From the authors
We would like to thank L. Bianchi for his letter to the editors and Ambrosino 1 for his editorial regarding our paper on the effects of training with inspiratory pressure support in patients with chronic obstructive pulmonary disease (COPD) 2. Both reactions focus on the important issue of whether noninvasive ventilatory support (NIVS) during training could now be recommended as an aid in the practical setting of pulmonary rehabilitation.

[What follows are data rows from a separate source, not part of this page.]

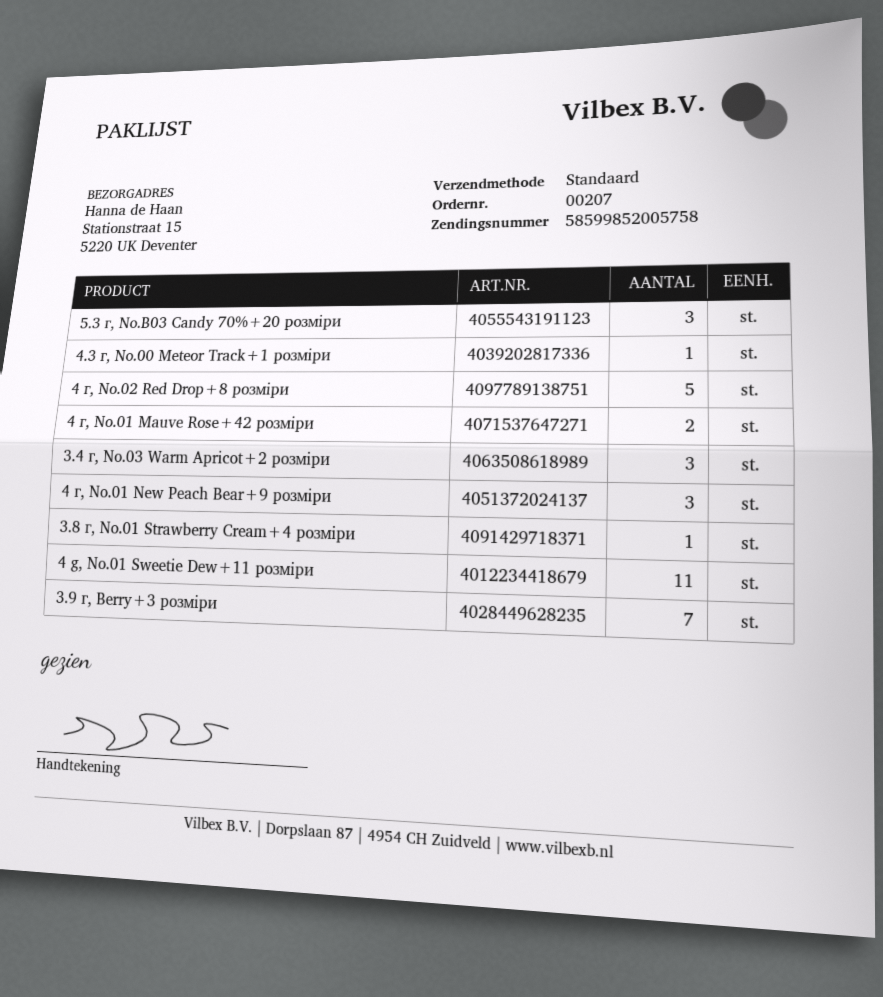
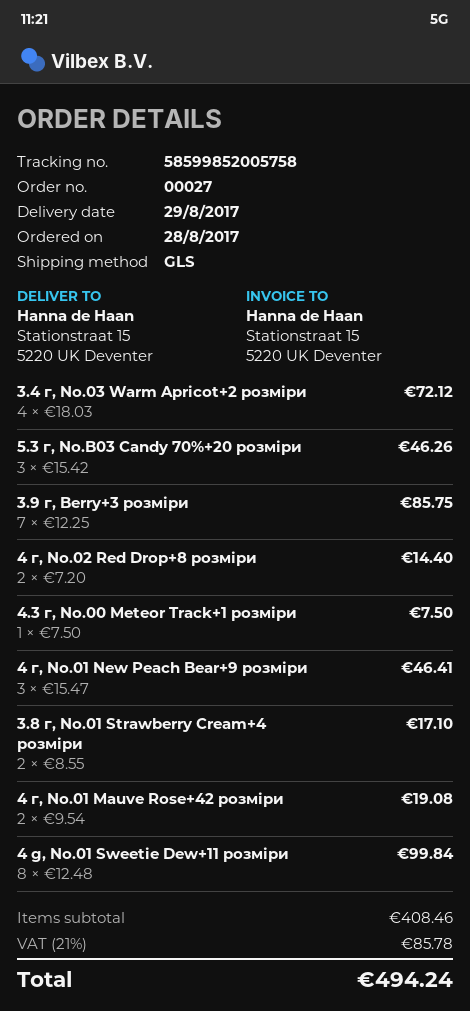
order number: 00207 -> 00027
shipping method: standard -> GLS
4 г, No.02 Red Drop+8 розміри: 5 -> 2
3.4 г, No.03 Warm Apricot+2 розміри: 3 -> 4
3.8 г, No.01 Strawberry Cream+4 розміри: 1 -> 2
4 g, No.01 Sweetie Dew+11 розміри: 11 -> 8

Is the complex game of assisted ventilation or “mechanical doping” during exercise training in COPD worth the candle? We agree with L. Bianchi that the literature on the effects of training with NIVS in COPD yielded some conflicting results. It must be noted, however, that the study lacking an additional effect of training with NIVS included patients with a relatively mild airway obstruction, well-preserved exercise performance and an absence of inspiratory muscle weakness 3. In such patients, the ventilatory system is not the primary factor limiting exercise performance. In addition, relatively high levels of ventilation have to be supported, putting a significant demand on the capacity of the ventilator. In the absence of a clear indication for NIVS during exercise or, alternatively, insufficient ventilatory assistance, it is likely that NIVS may work as a deterrent rather than a support to exercise with poor compliance and high drop-out rate as a result.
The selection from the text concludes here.